Your cart is currently empty!
This thread recently appeared in myASQ:
Question by Aju: Hello Team, We have a situation where we did double sampling on Incoming parts from a Supplier(Machine shop). The lot was accepted and released to Inventory. These parts then later got assigned to WO and during assembly, the Manufacturing team found one non-conforming part (missing slots). manufacturing initiated NCR and Investigation found out the root cause to be supplier issue. and the probability of finding the defective during sampling was less than 20%. A week later 2 more NCR opened for a similar issue (same supplier). The supplier was notified and requested Root cause and corrective action from their end. What’s the best course of action here to avoid non-conforming parts ending up in manufacturing. Tightened sampling/100% Inspection?
Reply Jake: The general practice for us is to revert to 100% inspection for the next three deliveries. If there are no issues, then we revert to sampling plan, if there are issues, we maintain the 100% until we get 3 lots with no issues. Once we get three lots with no issues, we double the sample size for the next three lots, increase to Level III, then normal sample after that.
Here is my reply to Aju and Jake. Acceptance sampling was once widely used in quality control. In fact, it defined quality control. The “other quality control” was process control. Mostly statistical process control (SPC) but also other tools that helped identify and correct root causes of problems. Acceptance sampling focuses on output, looking at product after it’s been produced. I.e., on after effects. Process control monitors the inputs to the production process and through the use of statistical methods it determines the best course of action to prevent future non-conformances. If there are statistical signals then an immediate investigation into the cause of a change ensues and corrective action is taken on the spot. If no signals exist but non-conformances still occur, action is focused on redesigning the process itself.
In fact, it can be proven mathematically that acceptance sampling is futile if a process is in statistical control!
What are your thoughts? I’m truly interested. Please comment below.
4 responses to “An Acceptance Sampling Question”
A big problem I see all the time in this situation is confusing attributes and variables.

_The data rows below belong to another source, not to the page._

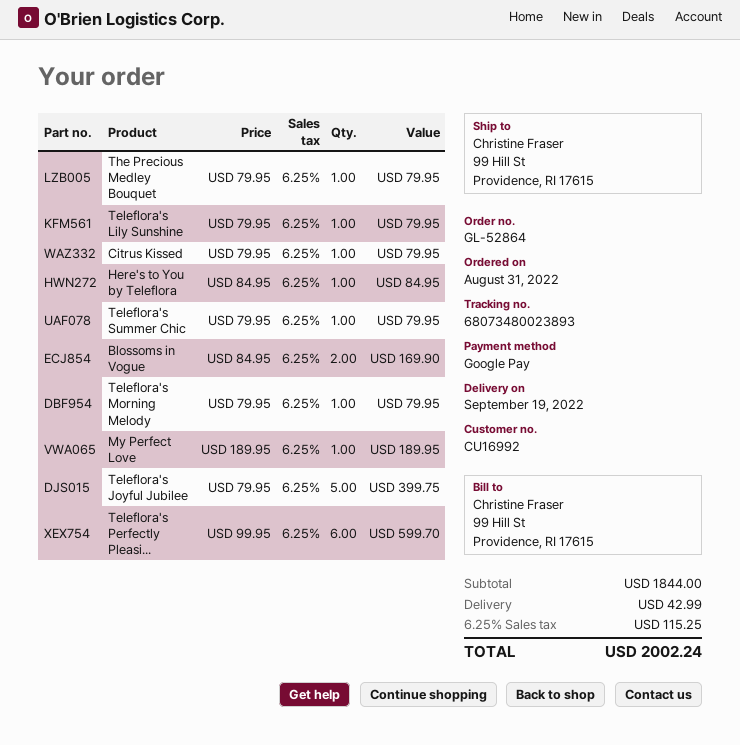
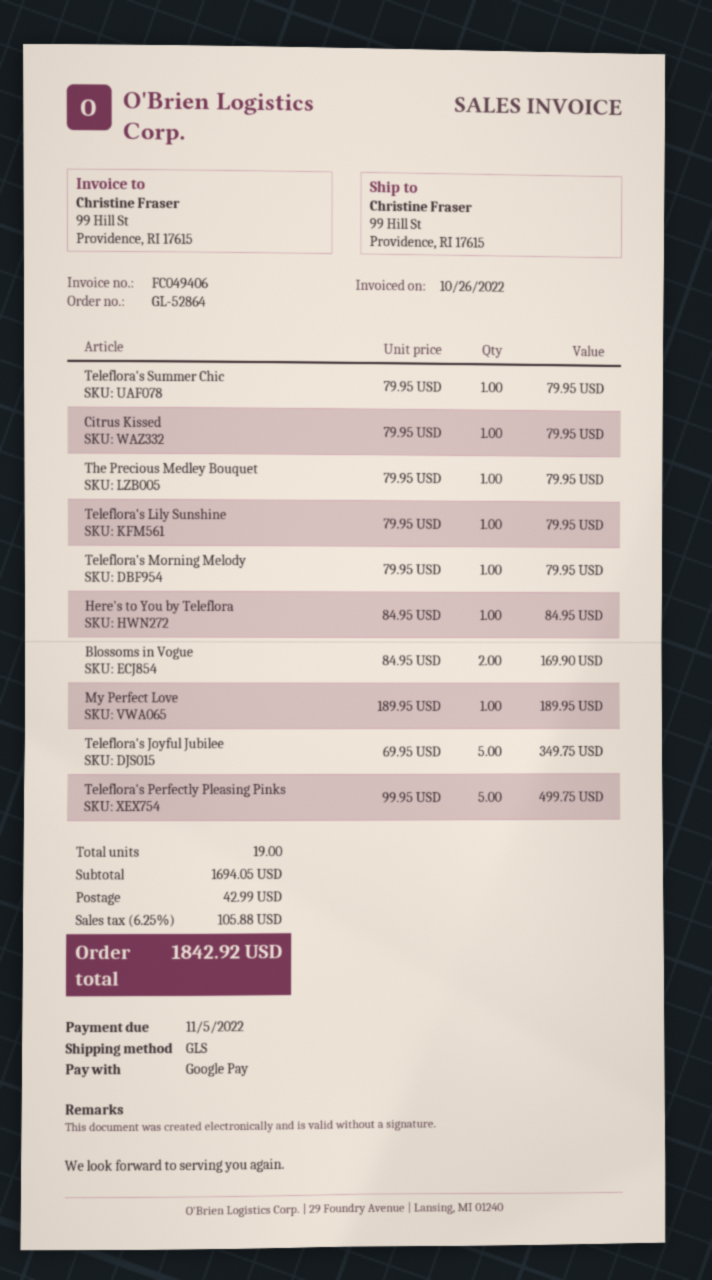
Teleflora's Joyful Jubilee: 5 x 79.95 = 399.75 -> 5 x 69.95 = 349.75
Teleflora's Perfectly Pleasi...: 6 x 99.95 = 599.70 -> 5 x 99.95 = 499.75
subtotal: 1844.00 -> 1694.05
tax: 6.25% = 115.25 -> 6.25% = 105.88
total: 2002.24 -> 1842.92

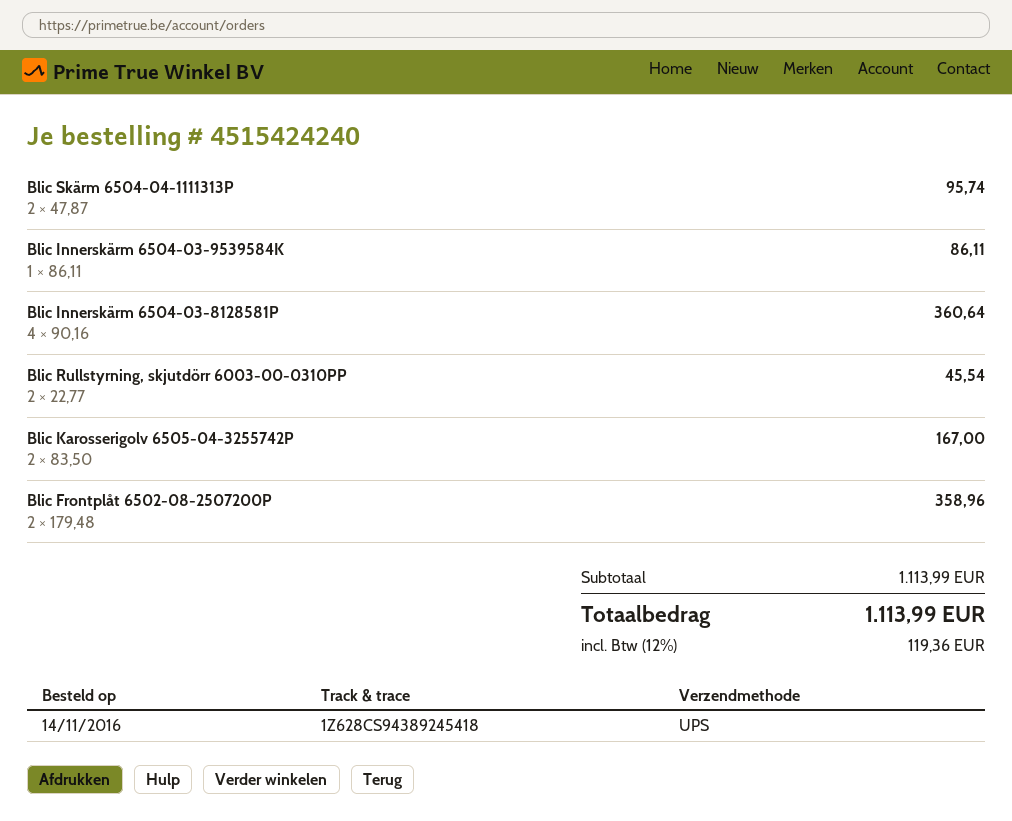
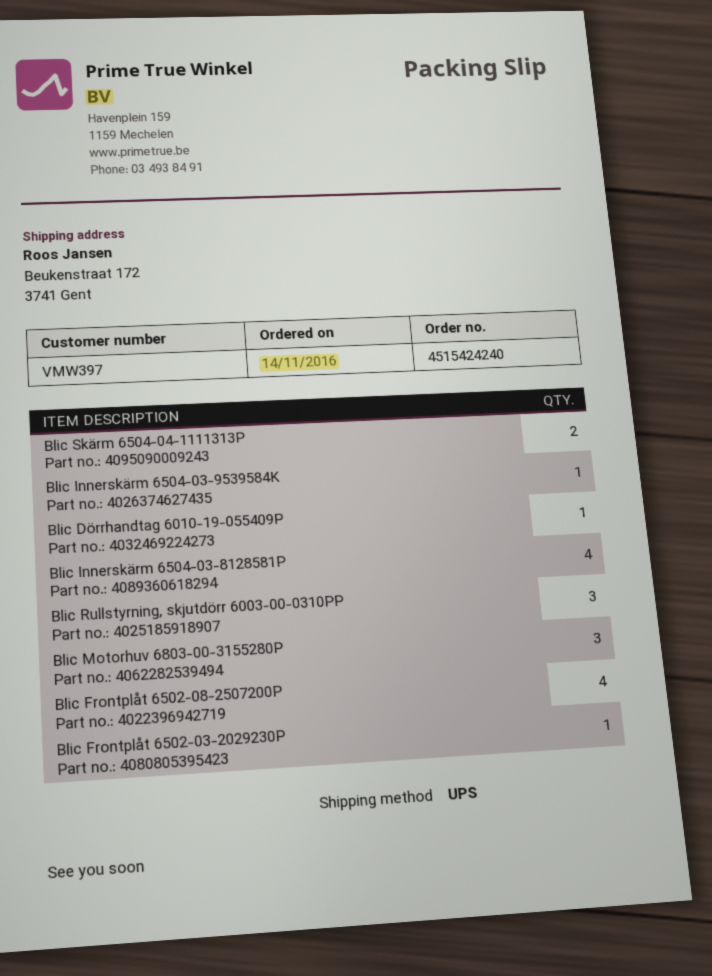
Blic Rullstyrning, skjutdörr 6003-00-0310PP: 2 -> 3
Blic Karosserigolv 6505-04-3255742P: 2 -> none
Blic Frontplåt 6502-08-2507200P: 2 -> 4
Blic Dörrhandtag 6010-19-055409P: none -> 1
Blic Motorhuv 6803-00-3155280P: none -> 3
Blic Frontplåt 6502-03-2029230P: none -> 1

Critical dimensions (variables) can be measured periodically per plan and be in statistical control while a parts may have a cosmetic defect that may be caught or missed by visual inspection and not found until after it leaves the shop.
Inexperienced management will slap an AQL inspection on both the dimensions and visuals greatly increasing cost while doing little to reduce defectives. Management does not push for an understanding of root cause, does not review the PFMEA for gaps, and basically not understanding the process.
I have one comment and a suggestion.
COMMENT: if the supplier and their machinists know their customer is doing incoming sampling inspection, it’s quite possible they’ll pay less attention to internal quality improvement and gladly leave it up to the customer to catch mistakes.
SUGGESTION: If the presence of the slots is critical to quality and if their absence cause a lot of collateral damage, I wouldn’t ask for a Root Cause, Corrective Action plan, I’d ask for the supplier’s Error-Proofing Plan. The logic here is to preclude the usual “operator training” or “improve work instructions” CA response.
Good idea, Steve. What about also requiring the supplier to perform SPC and then pulling verification samples to verify measurements from the samples fall within the control limits of the supplier’s control charts?
One thing that I don’t understand is how people still do not realize acceptance sampling is not effective at modern quality levels. There is always a sliding scale probability of accepting defective lots. AS is only effective for catching large defect rates. It cannot catch the occasional defect expected even under traditional SPC control. Remember, AS was invented in the 1930’s when. 5% was a good defect rAte.